Five takeaways from the recent EMBO | EMBL conference and how AI is making a difference in biology and bioinformatics
By Eva Klimentová, PhD student at Bioinformatics Core Facility, Central European Institute of Technology
Fifteen years ago, machine learning and AI were terms familiar mainly to specialised researchers and industry practitioners. Nowadays, AI is a topic for everyone; it's in the newspapers, and even our dinner conversations turn to it. We're living in an age when large language models (LLMs) can chat with us and diffusion models can generate new pictures for us. Biology is evolving to incorporate AI methods as well, employing and adjusting novel techniques for its use in tasks like protein structure prediction or genomic analysis.
This is what brought people from a variety of disciplines to the EMBO | EMBL Symposium 'AI and biology' held in a hybrid format from Heidelberg in March 2024. Here are just five takeaways from this dynamic event:
1. Multimodality is the new buzzword
Multimodality in machine learning means integrating diverse input data types (like different imaging techniques, expression profiles, genomic sequences or structures) into one model, and it was one of the most used words at this conference. Multimodality can help us use more diverse samples for machine learning models to learn better and provide a more holistic understanding of mechanisms in biological systems that single-mode data can't create. One of multimodality modelling's uses as described during the conference was in cell imaging. However, it might also be particularly useful in medicine- for example, combining genetic information with clinical data that leads to personalised treatments. Using multimodality can also lead to better-designed experiments and show us which modality carries which type of information.
2. LLMs can answer your scientific questions
We live in a new world, where LLMs like GPT or Mixtral can change how we think about classical biological or bioinformatics problems. Instead of doing classical gene set analysis by looking at resources like Gene Ontology or the Kyoto Encyclopedia of Genes and Genomes, one can use a dynamic resource. With a bit of prompt engineering, one can directly ask GPT-4 for hypotheses about common gene functions. LLMs can also assist in extracting evidence from the scientific literature to help with tasks such as drug target identification and validation. Another use may be in protein annotation, where LLMs can follow the traditional pipeline by finding the closest homologs and extracting information about them, but in a much shorter time.
3. AlphaFold provides new insights
When AlphaFold2 came out, it was a real breakthrough in structural biology. It addressed the problem of predicting protein 3D structure from the primary amino acid sequence. However, scientists wanted more than just the tool; they immediately started digging into it to understand its strengths, its limits, and other potential uses.
AlphaFold was originally trained on available protein structures from the Protein Data Bank, which includes around 130,000 experimentally verified 3D structures. Scientists around the OpenFold initiative (open reimplementation of AlphaFold) did some experiments, where they decreased the training dataset all the way down to 1,000 structures. Even this tiny fraction of the original dataset was enough for the model to learn how to predict the 3D structure and it performed better than, for example, the older version of AlphaFold.

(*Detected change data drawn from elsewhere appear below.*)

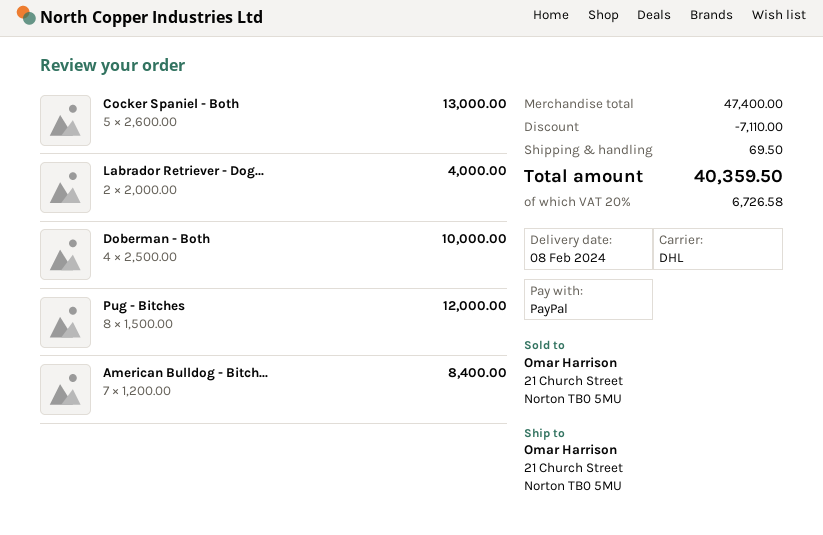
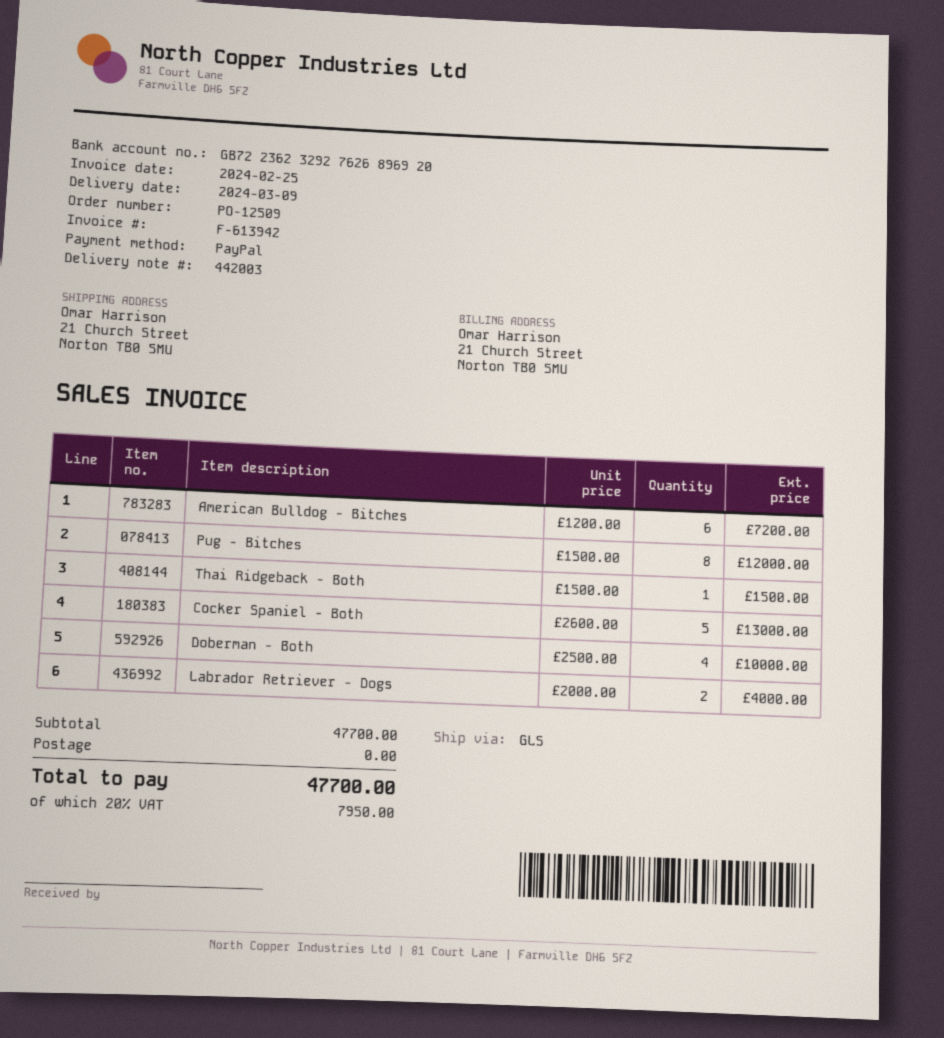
delivery date: 2024-02-08 -> 2024-03-09
shipping method: DHL -> GLS
American Bulldog - Bitch...: 7 x 1200.00 = 8400.00 -> 6 x 1200.00 = 7200.00
Thai Ridgeback - Both: none -> 1 x 1500.00 = 1500.00
subtotal: 47400.00 -> 47700.00
discount: 7110.00 -> none
shipping: 69.50 -> 0.00
tax: 20% = 6726.58 -> 20% = 7950.00
total: 40359.50 -> 47700.00

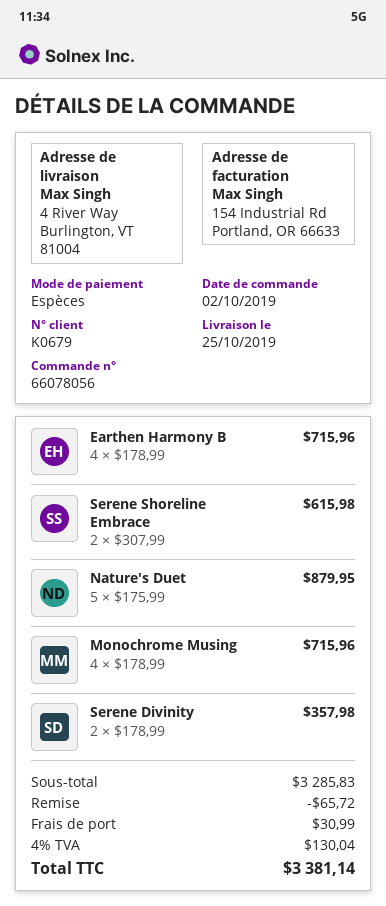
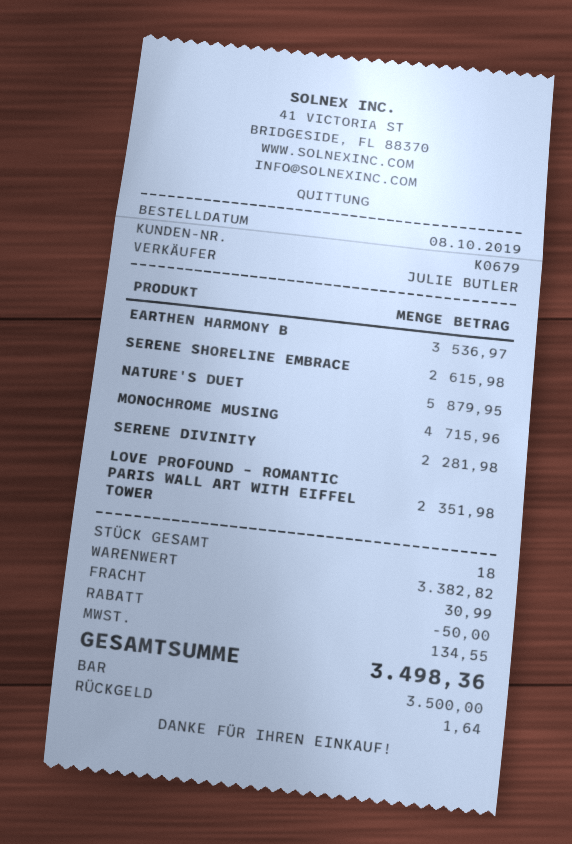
order date: 2019-10-02 -> 2019-10-08
Earthen Harmony B: 4 for 715.96 -> 3 for 536.97
Serene Divinity: 2 for 357.98 -> 2 for 281.98
LOVE PROFOUND – ROMANTIC PARIS WALL ART WITH EIFFEL TOWER: none -> 2 for 351.98
subtotal: 3285.83 -> 3382.82
discount: 65.72 -> 50.00
tax: 130.04 -> 134.55
total: 3381.14 -> 3498.36

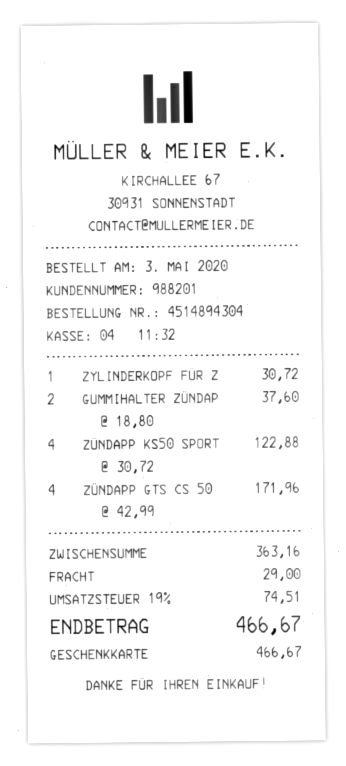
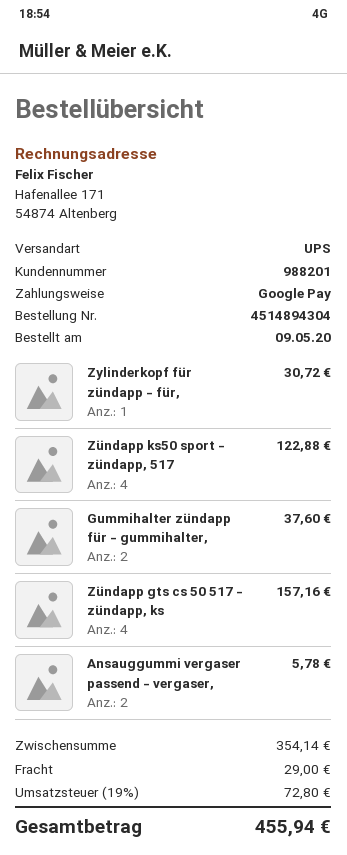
order date: 2020-05-03 -> 2020-05-09
payment method: gift card -> Google Pay
ZÜNDAPP GTS CS 50: 4 for 171.96 -> 4 for 157.16
Ansauggummi vergaser passend - vergaser,: none -> 2 for 5.78
subtotal: 363.16 -> 354.14
tax: 19% = 74.51 -> 19% = 72.80
total: 466.67 -> 455.94

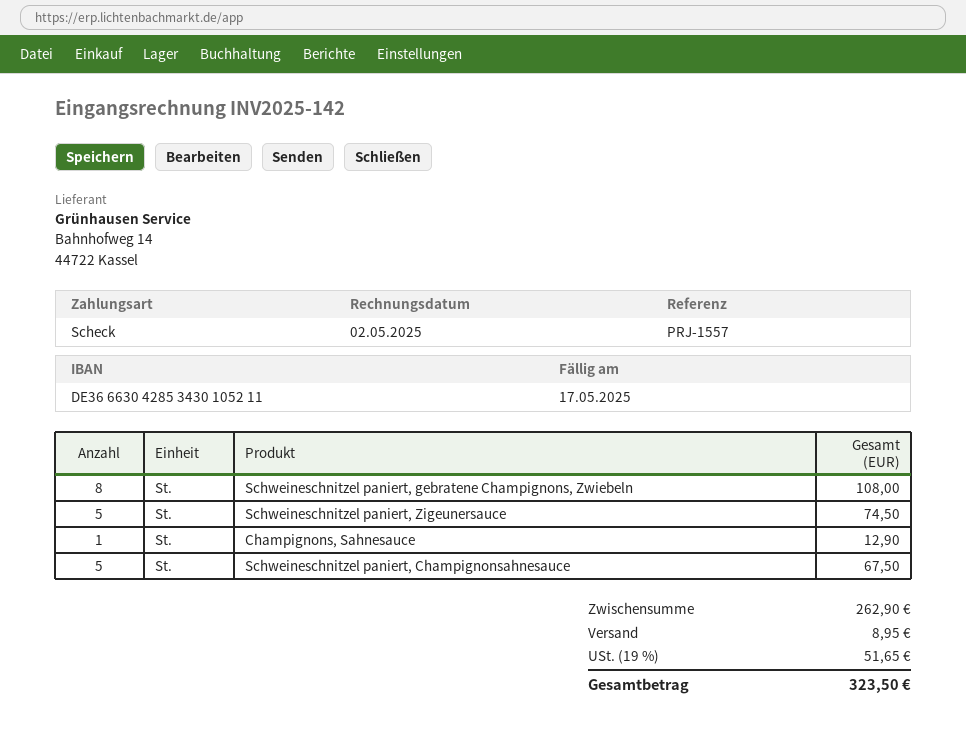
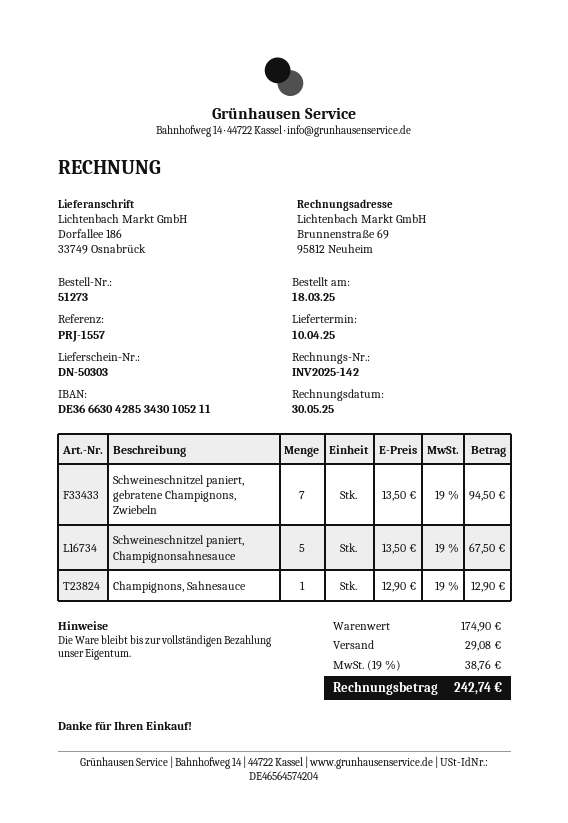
invoice date: 2025-05-02 -> 2025-05-30
Schweineschnitzel paniert, gebratene Champignons, Zwiebeln: 8 for 108.00 -> 7 for 94.50
Schweineschnitzel paniert, Zigeunersauce: 5 for 74.50 -> none
subtotal: 262.90 -> 174.90
shipping: 8.95 -> 29.08
tax: 19% = 51.65 -> 19% = 38.76
total: 323.50 -> 242.74

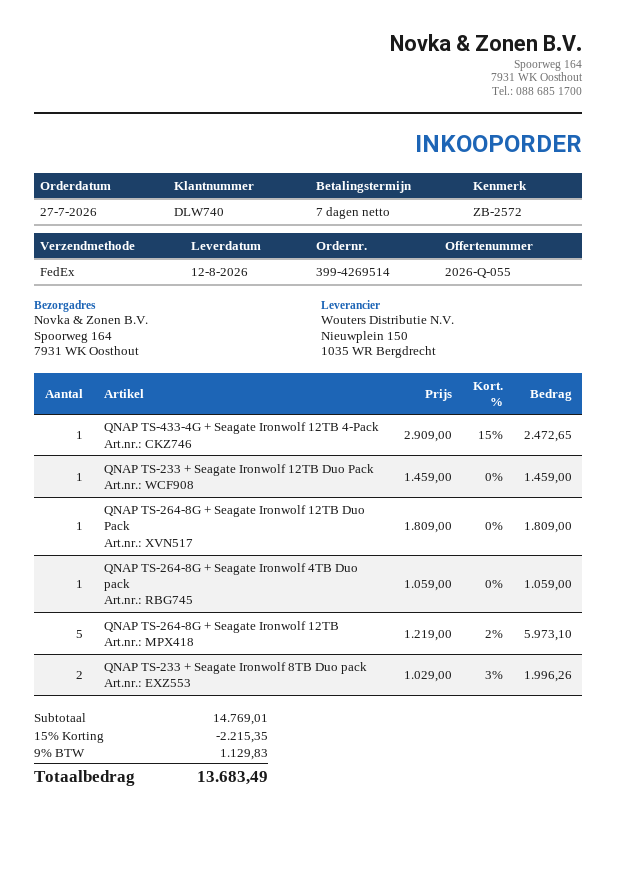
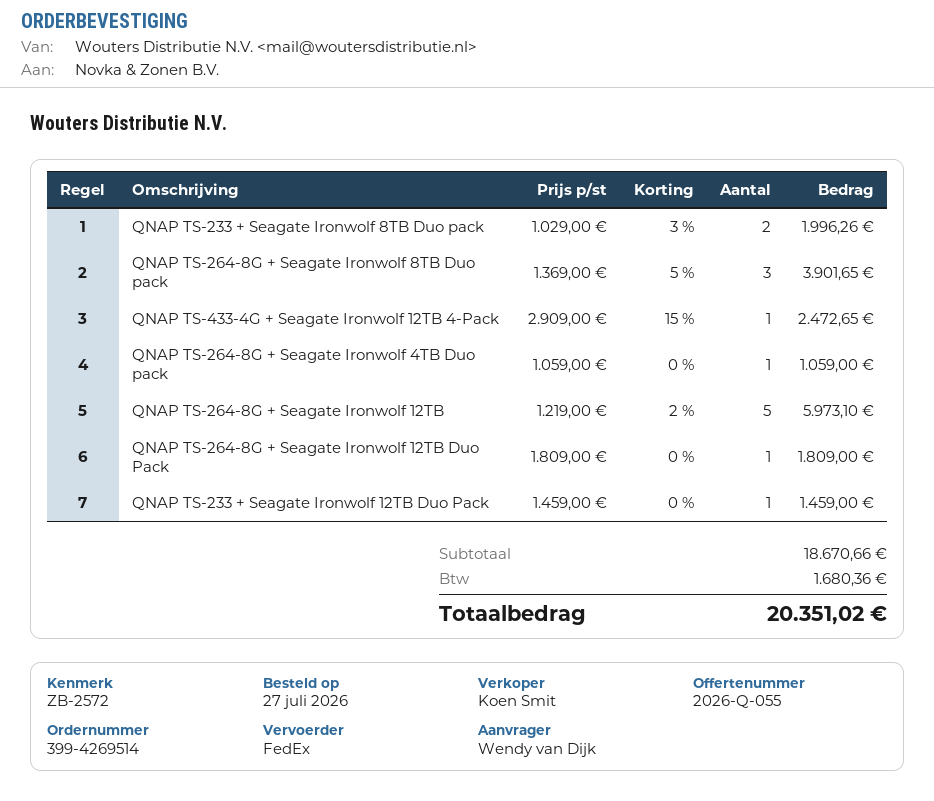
QNAP TS-264-8G + Seagate Ironwolf 8TB Duo pack: none -> 3 x 1369.00 - 5% = 3901.65
subtotal: 14769.01 -> 18670.66
discount: 15% = 2215.35 -> none
tax: 1129.83 -> 1680.36
total: 13683.49 -> 20351.02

Another interesting experiment dealt with fold-switching proteins - proteins with multiple native structures that change their fold based on external factors. When AlphaFold makes a prediction, it first creates a multiple sequence alignment (MSA), where other sequences similar to the input help with modelling the 3D structure. To predict more than one state in the case of fold-switching proteins, we can cluster the input MSA into multiple groups. Each of the groups can be then plugged into AlphaFold separately. This has shown how one can tweak AlphaFold and play with its inputs to predict, for example, multiple states of fold-switching proteins quite accurately.
4. CryoEM can capture multiple structure states of proteins
In cryo-electron microscopy, scientists traditionally aim to reconstruct one static protein structure from a lot of noisy images. However, when focusing on just one structure, we discard approximately 90% of potentially useful data. By using the power of neural networks, it's now possible to go beyond static snapshots and reconstruct a movie or spectrum of protein structures. This approach captures the molecule's continuous dynamic behaviour and offers a richer, more detailed understanding of its various states and functions.
5. AI might help us identify which problems we want to solve
A few years ago, AlphaFold basically solved the protein structure prediction challenge. It was an easy-to-understand and well-defined problem, where big companies could enter the biological environment and work on solving it. But as explored during the conference's panel discussion, big models can start small. It might be enough to define a good biological question that can be answered with data and machine learning. One then has a strong benchmark, which can motivate others to latch onto this scientific question and help the solution progress fast. And that is perhaps what makes AI exciting in biology - the question of how we will harness it next to improve what we can do and what we can learn from it.